**Available data:**
_ _ _ _ _ _ _

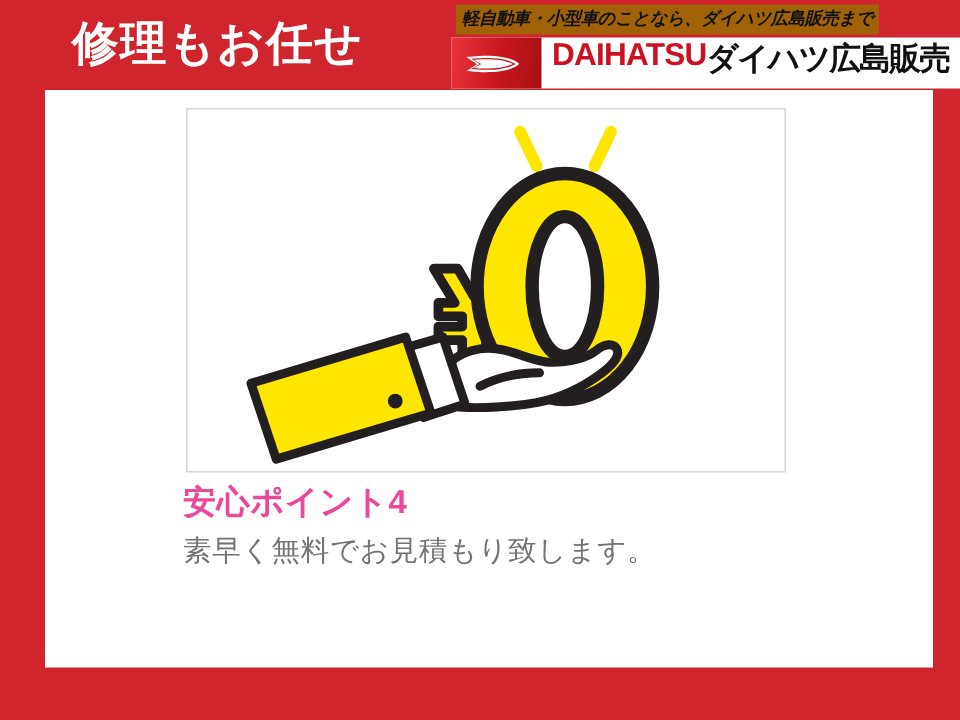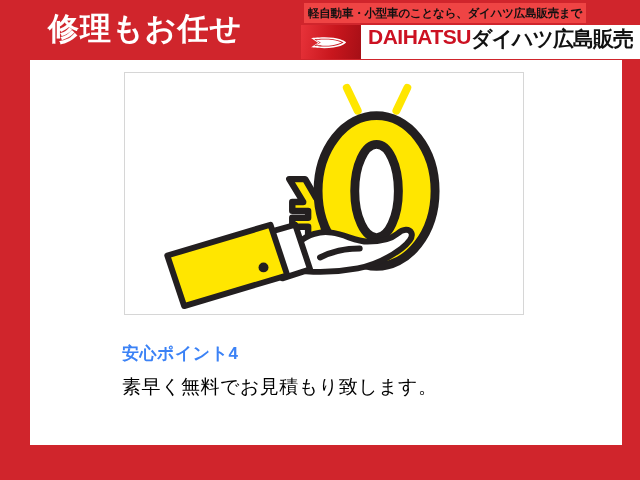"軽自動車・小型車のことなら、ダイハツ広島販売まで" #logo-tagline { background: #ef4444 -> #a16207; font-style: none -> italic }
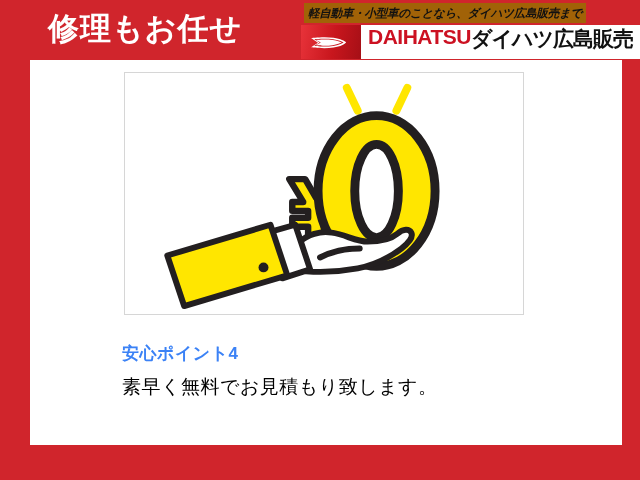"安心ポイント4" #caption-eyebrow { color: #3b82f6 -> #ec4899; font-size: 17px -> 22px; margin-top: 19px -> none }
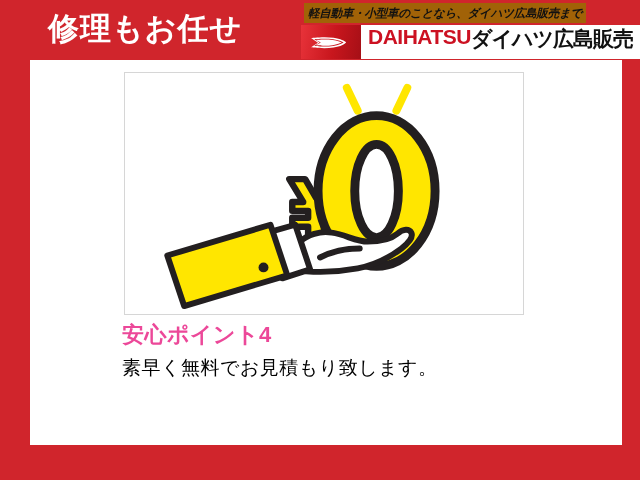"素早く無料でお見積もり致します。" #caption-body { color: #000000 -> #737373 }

_ _ _ _ _ _ _

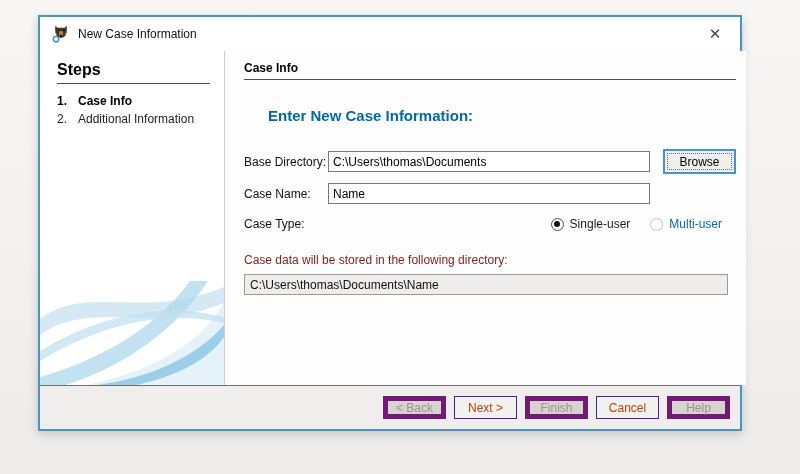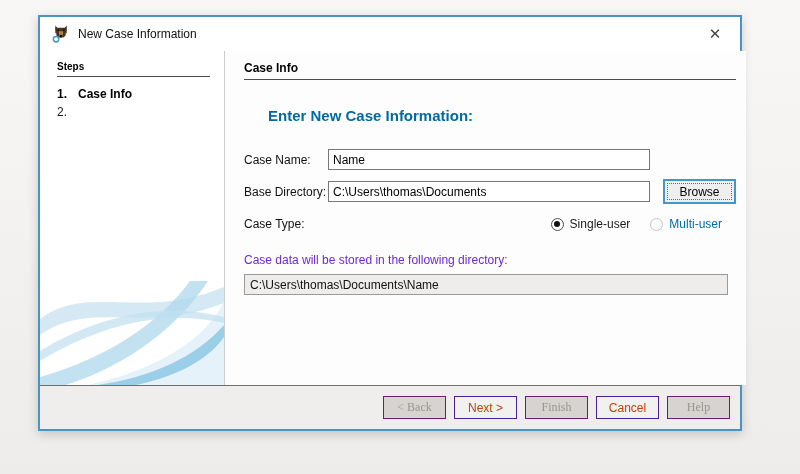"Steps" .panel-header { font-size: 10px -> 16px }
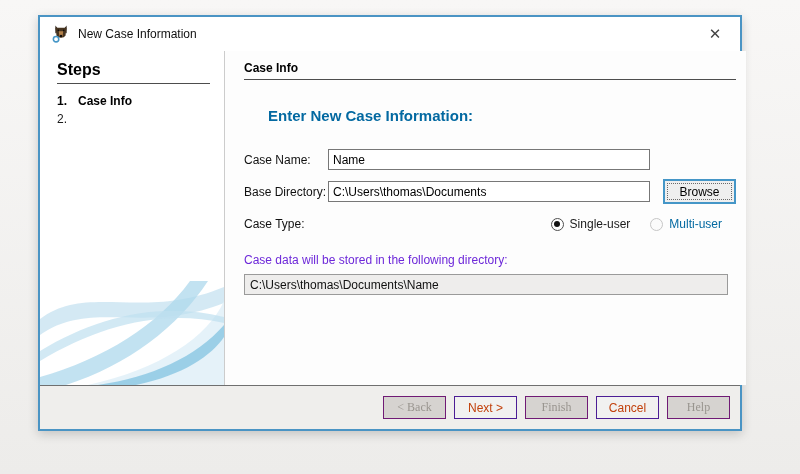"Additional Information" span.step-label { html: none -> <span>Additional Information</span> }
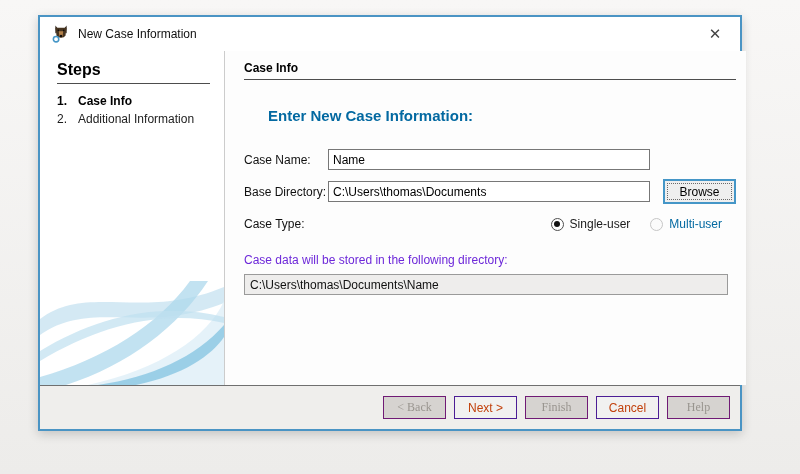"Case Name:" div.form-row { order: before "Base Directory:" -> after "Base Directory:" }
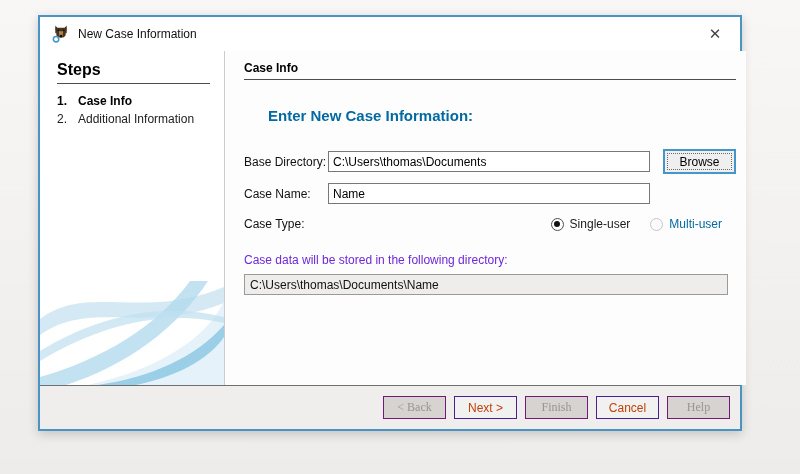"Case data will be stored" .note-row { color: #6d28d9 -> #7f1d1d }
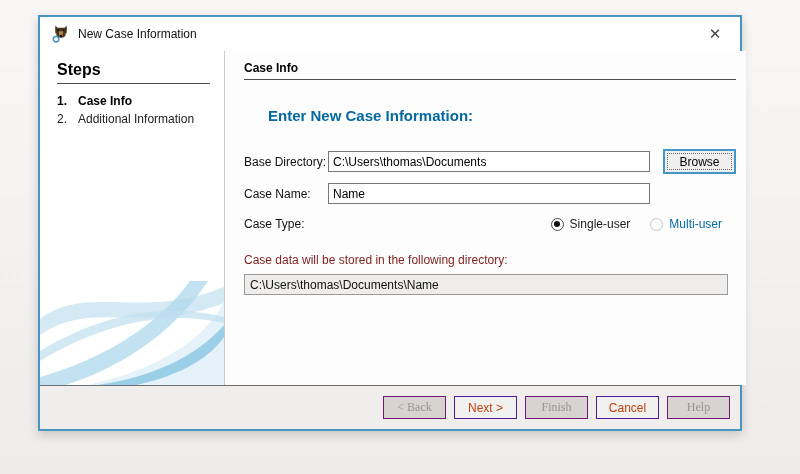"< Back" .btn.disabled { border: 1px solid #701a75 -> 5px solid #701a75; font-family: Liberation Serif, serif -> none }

_ _ _ _ _ _ _

**Your task:** Copy only what runs above from the line containing "html: none ->" through the line containing "border: 1px solid", exactly. Leave out the pictures.

**Result:**
"Additional Information" span.step-label { html: none -> <span>Additional Information</span> }
"Case Name:" div.form-row { order: before "Base Directory:" -> after "Base Directory:" }
"Case data will be stored" .note-row { color: #6d28d9 -> #7f1d1d }
"< Back" .btn.disabled { border: 1px solid #701a75 -> 5px solid #701a75; font-family: Liberation Serif, serif -> none }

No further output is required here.